- **Brief**
Your copy of the data should leave out the images and match everything else exactly.

------------------------------------

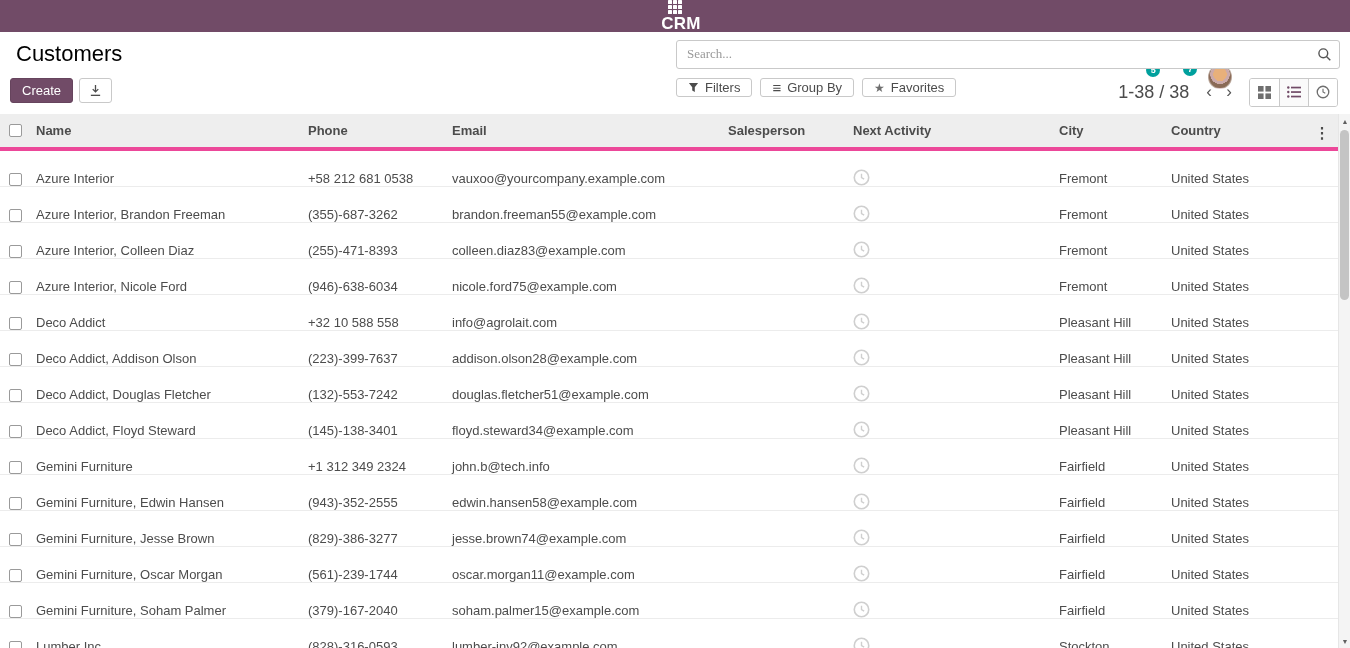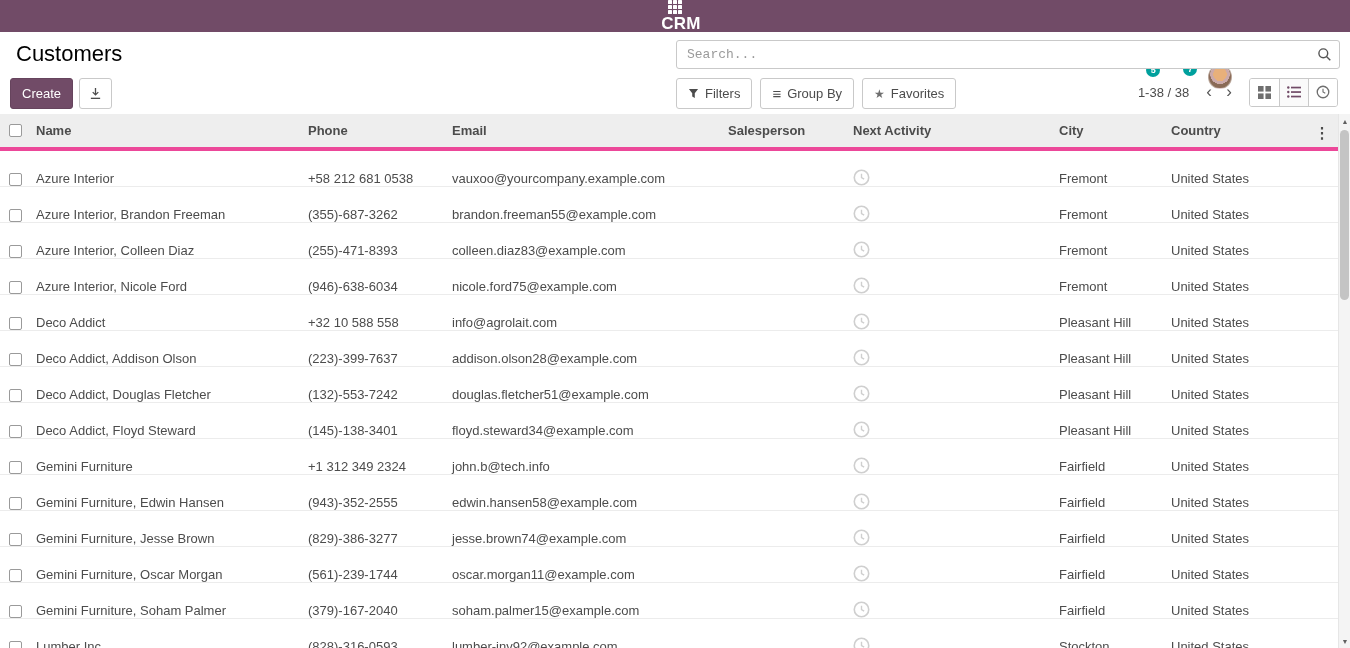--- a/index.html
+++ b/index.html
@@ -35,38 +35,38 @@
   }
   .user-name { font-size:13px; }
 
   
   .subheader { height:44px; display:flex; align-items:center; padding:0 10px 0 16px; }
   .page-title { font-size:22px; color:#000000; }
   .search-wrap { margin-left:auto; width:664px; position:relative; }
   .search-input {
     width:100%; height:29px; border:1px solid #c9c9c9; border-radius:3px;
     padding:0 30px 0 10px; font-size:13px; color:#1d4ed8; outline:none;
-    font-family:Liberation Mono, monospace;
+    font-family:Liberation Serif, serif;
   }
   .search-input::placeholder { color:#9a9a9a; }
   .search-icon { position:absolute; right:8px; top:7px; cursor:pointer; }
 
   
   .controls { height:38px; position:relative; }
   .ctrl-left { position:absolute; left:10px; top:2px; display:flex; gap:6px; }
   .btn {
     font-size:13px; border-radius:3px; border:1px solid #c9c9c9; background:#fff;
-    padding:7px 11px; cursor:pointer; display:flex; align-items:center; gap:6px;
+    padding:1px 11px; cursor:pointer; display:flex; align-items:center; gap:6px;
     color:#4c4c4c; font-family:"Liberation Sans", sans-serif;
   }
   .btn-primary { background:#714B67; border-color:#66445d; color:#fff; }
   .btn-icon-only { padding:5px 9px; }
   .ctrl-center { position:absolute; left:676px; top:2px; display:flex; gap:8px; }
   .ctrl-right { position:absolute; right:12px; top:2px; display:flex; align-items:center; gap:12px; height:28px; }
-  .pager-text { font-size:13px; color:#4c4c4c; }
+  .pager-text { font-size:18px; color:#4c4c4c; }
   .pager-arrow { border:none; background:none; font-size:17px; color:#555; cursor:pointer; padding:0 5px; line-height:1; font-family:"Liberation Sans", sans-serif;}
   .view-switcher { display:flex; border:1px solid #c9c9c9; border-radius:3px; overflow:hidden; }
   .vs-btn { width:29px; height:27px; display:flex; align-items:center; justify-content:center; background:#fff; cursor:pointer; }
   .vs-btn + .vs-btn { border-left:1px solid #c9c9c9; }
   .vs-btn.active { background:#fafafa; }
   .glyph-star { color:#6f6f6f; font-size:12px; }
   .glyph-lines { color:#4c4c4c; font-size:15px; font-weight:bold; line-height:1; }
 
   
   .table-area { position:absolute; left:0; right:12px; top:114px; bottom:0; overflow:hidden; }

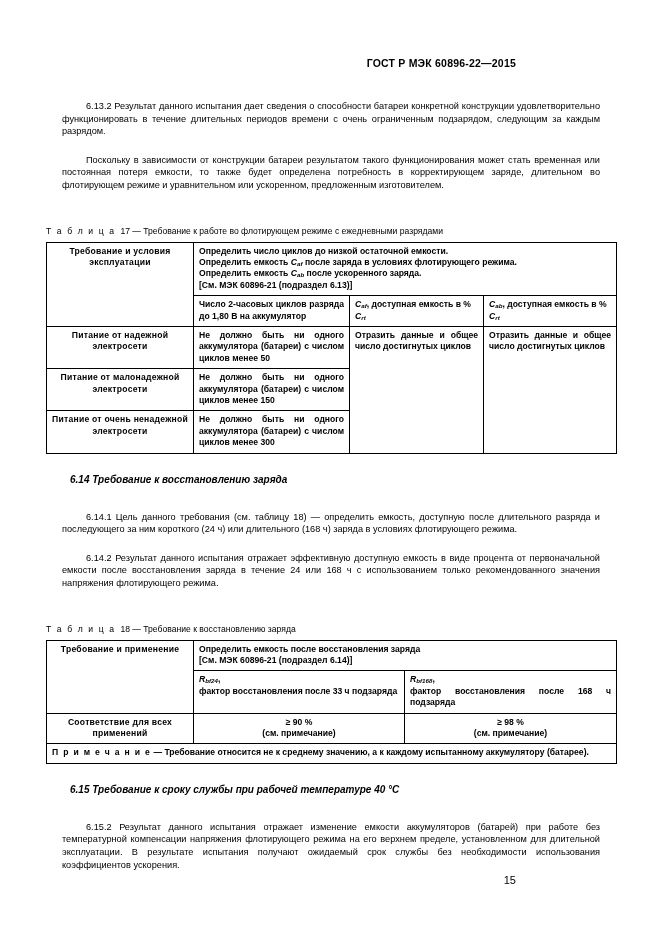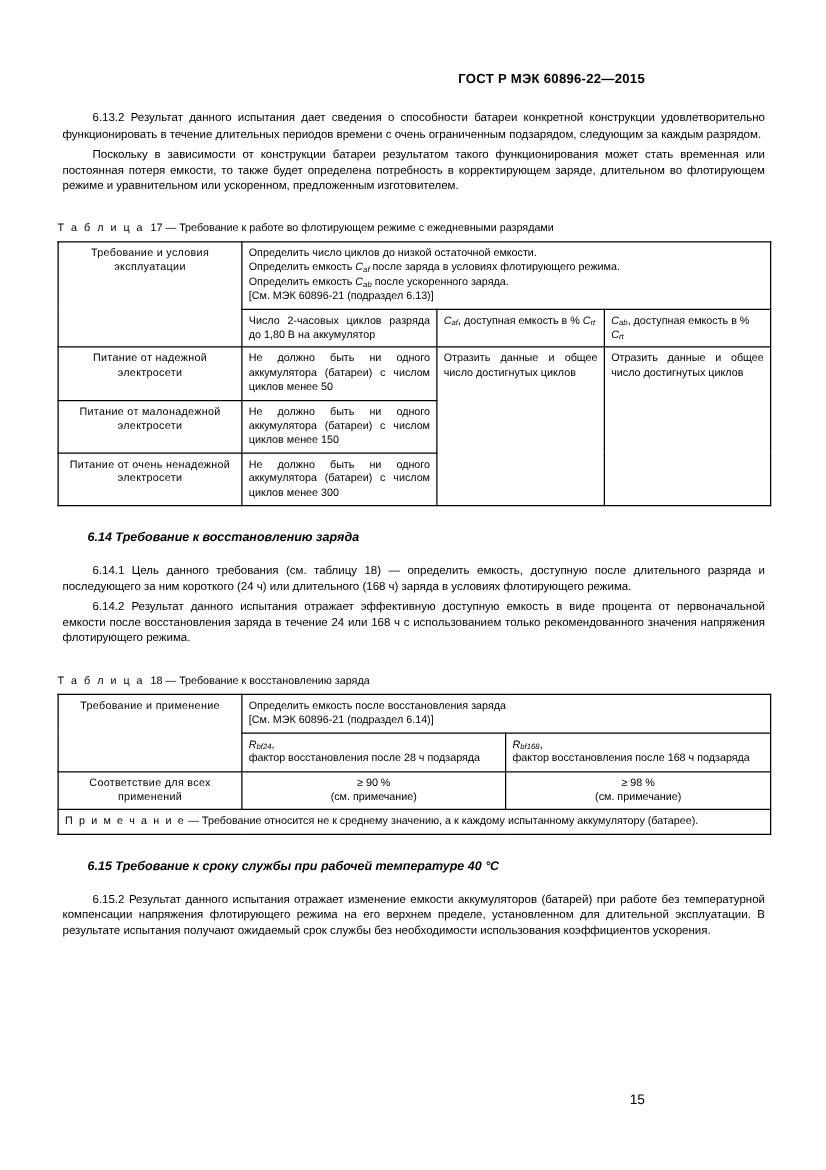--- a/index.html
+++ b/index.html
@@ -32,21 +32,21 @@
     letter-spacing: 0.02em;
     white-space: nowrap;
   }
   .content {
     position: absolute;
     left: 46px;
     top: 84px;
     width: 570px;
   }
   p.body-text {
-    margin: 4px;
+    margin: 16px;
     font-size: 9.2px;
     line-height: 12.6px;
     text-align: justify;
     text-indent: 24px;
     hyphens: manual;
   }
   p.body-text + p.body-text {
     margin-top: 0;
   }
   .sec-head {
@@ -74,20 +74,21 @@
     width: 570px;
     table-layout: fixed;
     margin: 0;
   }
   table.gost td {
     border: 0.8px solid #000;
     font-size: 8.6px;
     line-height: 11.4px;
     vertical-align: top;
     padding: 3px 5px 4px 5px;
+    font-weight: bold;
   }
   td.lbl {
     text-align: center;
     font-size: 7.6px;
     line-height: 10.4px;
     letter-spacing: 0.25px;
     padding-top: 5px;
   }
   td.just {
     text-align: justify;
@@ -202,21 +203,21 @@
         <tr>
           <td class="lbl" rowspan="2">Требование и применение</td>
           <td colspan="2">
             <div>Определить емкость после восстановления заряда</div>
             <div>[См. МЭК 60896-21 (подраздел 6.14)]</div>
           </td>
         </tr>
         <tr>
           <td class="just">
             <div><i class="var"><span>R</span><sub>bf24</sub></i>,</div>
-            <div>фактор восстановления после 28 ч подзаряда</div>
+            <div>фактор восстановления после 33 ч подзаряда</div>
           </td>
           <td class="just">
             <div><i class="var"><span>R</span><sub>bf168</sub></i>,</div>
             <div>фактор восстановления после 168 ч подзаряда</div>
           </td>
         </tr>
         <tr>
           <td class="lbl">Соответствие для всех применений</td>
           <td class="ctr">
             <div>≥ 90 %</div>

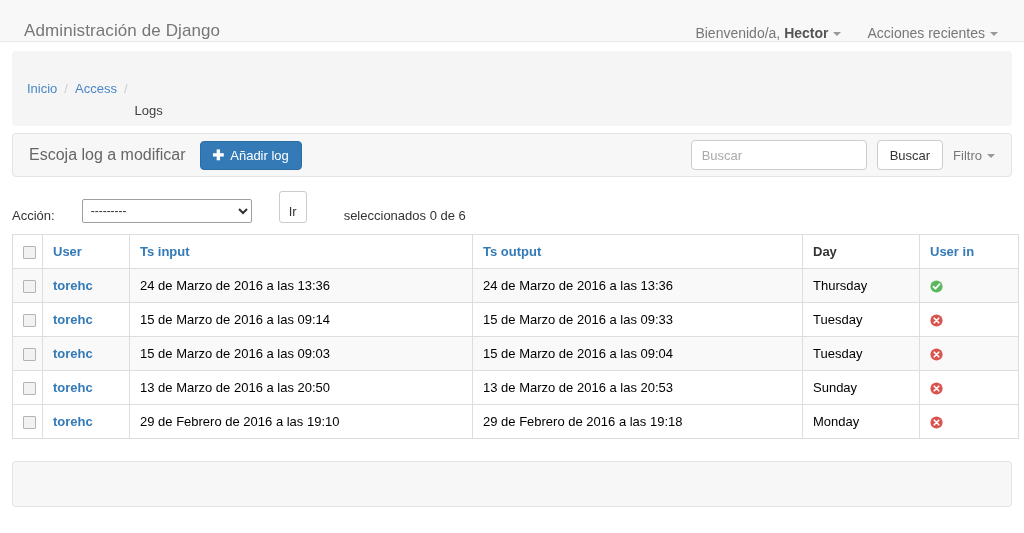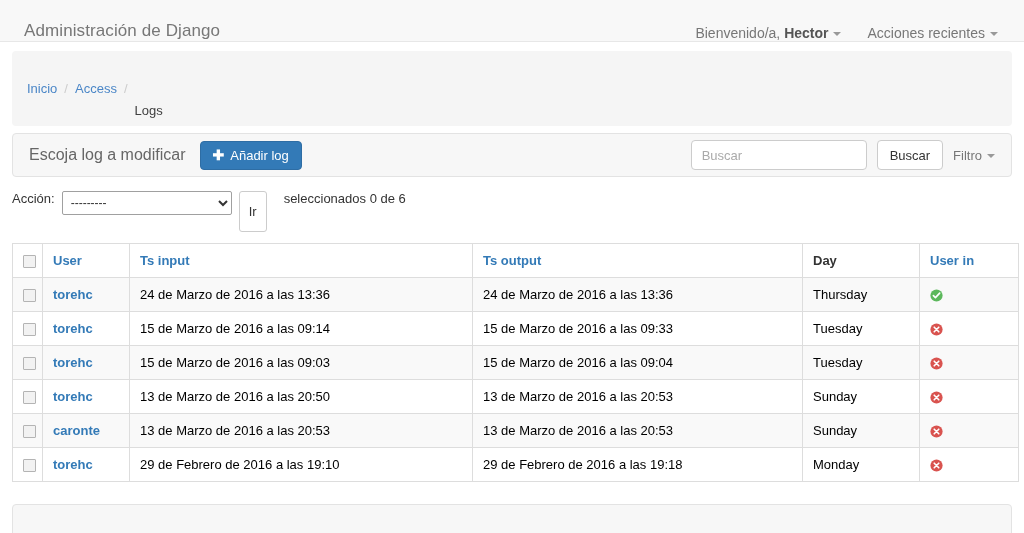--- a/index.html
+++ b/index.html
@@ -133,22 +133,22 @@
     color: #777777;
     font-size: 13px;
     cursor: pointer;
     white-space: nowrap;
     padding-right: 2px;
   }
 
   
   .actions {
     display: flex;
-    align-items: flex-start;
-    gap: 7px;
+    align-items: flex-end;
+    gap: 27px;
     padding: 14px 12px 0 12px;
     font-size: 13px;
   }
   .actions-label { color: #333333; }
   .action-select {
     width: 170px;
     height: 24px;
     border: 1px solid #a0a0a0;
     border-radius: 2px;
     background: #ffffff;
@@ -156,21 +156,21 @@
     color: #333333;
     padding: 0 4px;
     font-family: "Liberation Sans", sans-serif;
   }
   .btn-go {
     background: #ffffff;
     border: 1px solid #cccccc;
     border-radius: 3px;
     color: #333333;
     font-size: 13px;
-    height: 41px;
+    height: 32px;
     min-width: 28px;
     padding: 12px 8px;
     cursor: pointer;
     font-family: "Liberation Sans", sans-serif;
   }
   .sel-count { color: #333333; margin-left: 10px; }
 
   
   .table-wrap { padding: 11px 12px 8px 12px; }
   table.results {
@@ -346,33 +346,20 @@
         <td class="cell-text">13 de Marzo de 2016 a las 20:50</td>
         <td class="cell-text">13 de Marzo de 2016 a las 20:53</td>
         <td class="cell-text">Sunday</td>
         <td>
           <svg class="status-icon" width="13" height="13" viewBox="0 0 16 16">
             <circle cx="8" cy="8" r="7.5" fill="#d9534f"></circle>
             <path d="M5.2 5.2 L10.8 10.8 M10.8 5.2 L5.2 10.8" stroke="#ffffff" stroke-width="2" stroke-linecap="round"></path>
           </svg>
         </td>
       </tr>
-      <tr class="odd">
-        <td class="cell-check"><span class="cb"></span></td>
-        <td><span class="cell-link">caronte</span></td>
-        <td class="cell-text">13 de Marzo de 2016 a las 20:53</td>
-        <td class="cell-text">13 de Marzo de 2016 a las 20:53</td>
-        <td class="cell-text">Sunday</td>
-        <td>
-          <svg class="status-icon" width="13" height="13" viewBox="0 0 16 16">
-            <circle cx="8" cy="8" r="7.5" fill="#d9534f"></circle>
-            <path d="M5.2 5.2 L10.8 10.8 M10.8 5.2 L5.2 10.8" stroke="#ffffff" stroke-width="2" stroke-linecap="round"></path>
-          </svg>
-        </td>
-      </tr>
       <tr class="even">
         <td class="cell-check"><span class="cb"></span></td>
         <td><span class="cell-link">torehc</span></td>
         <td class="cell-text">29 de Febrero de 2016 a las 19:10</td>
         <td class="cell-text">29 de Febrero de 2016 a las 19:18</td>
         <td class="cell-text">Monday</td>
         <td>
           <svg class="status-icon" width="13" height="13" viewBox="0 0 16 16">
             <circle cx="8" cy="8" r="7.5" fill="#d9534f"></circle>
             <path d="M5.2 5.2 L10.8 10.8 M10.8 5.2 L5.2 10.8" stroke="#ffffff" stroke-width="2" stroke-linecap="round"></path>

------------------------------------

- **Expected output**
--- a/index.html
+++ b/index.html
@@ -35,38 +35,38 @@
   }
   .user-name { font-size:13px; }
 
   
   .subheader { height:44px; display:flex; align-items:center; padding:0 10px 0 16px; }
   .page-title { font-size:22px; color:#000000; }
   .search-wrap { margin-left:auto; width:664px; position:relative; }
   .search-input {
     width:100%; height:29px; border:1px solid #c9c9c9; border-radius:3px;
     padding:0 30px 0 10px; font-size:13px; color:#1d4ed8; outline:none;
-    font-family:Liberation Mono, monospace;
+    font-family:Liberation Serif, serif;
   }
   .search-input::placeholder { color:#9a9a9a; }
   .search-icon { position:absolute; right:8px; top:7px; cursor:pointer; }
 
   
   .controls { height:38px; position:relative; }
   .ctrl-left { position:absolute; left:10px; top:2px; display:flex; gap:6px; }
   .btn {
     font-size:13px; border-radius:3px; border:1px solid #c9c9c9; background:#fff;
-    padding:7px 11px; cursor:pointer; display:flex; align-items:center; gap:6px;
+    padding:1px 11px; cursor:pointer; display:flex; align-items:center; gap:6px;
     color:#4c4c4c; font-family:"Liberation Sans", sans-serif;
   }
   .btn-primary { background:#714B67; border-color:#66445d; color:#fff; }
   .btn-icon-only { padding:5px 9px; }
   .ctrl-center { position:absolute; left:676px; top:2px; display:flex; gap:8px; }
   .ctrl-right { position:absolute; right:12px; top:2px; display:flex; align-items:center; gap:12px; height:28px; }
-  .pager-text { font-size:13px; color:#4c4c4c; }
+  .pager-text { font-size:18px; color:#4c4c4c; }
   .pager-arrow { border:none; background:none; font-size:17px; color:#555; cursor:pointer; padding:0 5px; line-height:1; font-family:"Liberation Sans", sans-serif;}
   .view-switcher { display:flex; border:1px solid #c9c9c9; border-radius:3px; overflow:hidden; }
   .vs-btn { width:29px; height:27px; display:flex; align-items:center; justify-content:center; background:#fff; cursor:pointer; }
   .vs-btn + .vs-btn { border-left:1px solid #c9c9c9; }
   .vs-btn.active { background:#fafafa; }
   .glyph-star { color:#6f6f6f; font-size:12px; }
   .glyph-lines { color:#4c4c4c; font-size:15px; font-weight:bold; line-height:1; }
 
   
   .table-area { position:absolute; left:0; right:12px; top:114px; bottom:0; overflow:hidden; }

--- a/index.html
+++ b/index.html
@@ -32,21 +32,21 @@
     letter-spacing: 0.02em;
     white-space: nowrap;
   }
   .content {
     position: absolute;
     left: 46px;
     top: 84px;
     width: 570px;
   }
   p.body-text {
-    margin: 4px;
+    margin: 16px;
     font-size: 9.2px;
     line-height: 12.6px;
     text-align: justify;
     text-indent: 24px;
     hyphens: manual;
   }
   p.body-text + p.body-text {
     margin-top: 0;
   }
   .sec-head {
@@ -74,20 +74,21 @@
     width: 570px;
     table-layout: fixed;
     margin: 0;
   }
   table.gost td {
     border: 0.8px solid #000;
     font-size: 8.6px;
     line-height: 11.4px;
     vertical-align: top;
     padding: 3px 5px 4px 5px;
+    font-weight: bold;
   }
   td.lbl {
     text-align: center;
     font-size: 7.6px;
     line-height: 10.4px;
     letter-spacing: 0.25px;
     padding-top: 5px;
   }
   td.just {
     text-align: justify;
@@ -202,21 +203,21 @@
         <tr>
           <td class="lbl" rowspan="2">Требование и применение</td>
           <td colspan="2">
             <div>Определить емкость после восстановления заряда</div>
             <div>[См. МЭК 60896-21 (подраздел 6.14)]</div>
           </td>
         </tr>
         <tr>
           <td class="just">
             <div><i class="var"><span>R</span><sub>bf24</sub></i>,</div>
-            <div>фактор восстановления после 28 ч подзаряда</div>
+            <div>фактор восстановления после 33 ч подзаряда</div>
           </td>
           <td class="just">
             <div><i class="var"><span>R</span><sub>bf168</sub></i>,</div>
             <div>фактор восстановления после 168 ч подзаряда</div>
           </td>
         </tr>
         <tr>
           <td class="lbl">Соответствие для всех применений</td>
           <td class="ctr">
             <div>≥ 90 %</div>

--- a/index.html
+++ b/index.html
@@ -133,22 +133,22 @@
     color: #777777;
     font-size: 13px;
     cursor: pointer;
     white-space: nowrap;
     padding-right: 2px;
   }
 
   
   .actions {
     display: flex;
-    align-items: flex-start;
-    gap: 7px;
+    align-items: flex-end;
+    gap: 27px;
     padding: 14px 12px 0 12px;
     font-size: 13px;
   }
   .actions-label { color: #333333; }
   .action-select {
     width: 170px;
     height: 24px;
     border: 1px solid #a0a0a0;
     border-radius: 2px;
     background: #ffffff;
@@ -156,21 +156,21 @@
     color: #333333;
     padding: 0 4px;
     font-family: "Liberation Sans", sans-serif;
   }
   .btn-go {
     background: #ffffff;
     border: 1px solid #cccccc;
     border-radius: 3px;
     color: #333333;
     font-size: 13px;
-    height: 41px;
+    height: 32px;
     min-width: 28px;
     padding: 12px 8px;
     cursor: pointer;
     font-family: "Liberation Sans", sans-serif;
   }
   .sel-count { color: #333333; margin-left: 10px; }
 
   
   .table-wrap { padding: 11px 12px 8px 12px; }
   table.results {
@@ -346,33 +346,20 @@
         <td class="cell-text">13 de Marzo de 2016 a las 20:50</td>
         <td class="cell-text">13 de Marzo de 2016 a las 20:53</td>
         <td class="cell-text">Sunday</td>
         <td>
           <svg class="status-icon" width="13" height="13" viewBox="0 0 16 16">
             <circle cx="8" cy="8" r="7.5" fill="#d9534f"></circle>
             <path d="M5.2 5.2 L10.8 10.8 M10.8 5.2 L5.2 10.8" stroke="#ffffff" stroke-width="2" stroke-linecap="round"></path>
           </svg>
         </td>
       </tr>
-      <tr class="odd">
-        <td class="cell-check"><span class="cb"></span></td>
-        <td><span class="cell-link">caronte</span></td>
-        <td class="cell-text">13 de Marzo de 2016 a las 20:53</td>
-        <td class="cell-text">13 de Marzo de 2016 a las 20:53</td>
-        <td class="cell-text">Sunday</td>
-        <td>
-          <svg class="status-icon" width="13" height="13" viewBox="0 0 16 16">
-            <circle cx="8" cy="8" r="7.5" fill="#d9534f"></circle>
-            <path d="M5.2 5.2 L10.8 10.8 M10.8 5.2 L5.2 10.8" stroke="#ffffff" stroke-width="2" stroke-linecap="round"></path>
-          </svg>
-        </td>
-      </tr>
       <tr class="even">
         <td class="cell-check"><span class="cb"></span></td>
         <td><span class="cell-link">torehc</span></td>
         <td class="cell-text">29 de Febrero de 2016 a las 19:10</td>
         <td class="cell-text">29 de Febrero de 2016 a las 19:18</td>
         <td class="cell-text">Monday</td>
         <td>
           <svg class="status-icon" width="13" height="13" viewBox="0 0 16 16">
             <circle cx="8" cy="8" r="7.5" fill="#d9534f"></circle>
             <path d="M5.2 5.2 L10.8 10.8 M10.8 5.2 L5.2 10.8" stroke="#ffffff" stroke-width="2" stroke-linecap="round"></path>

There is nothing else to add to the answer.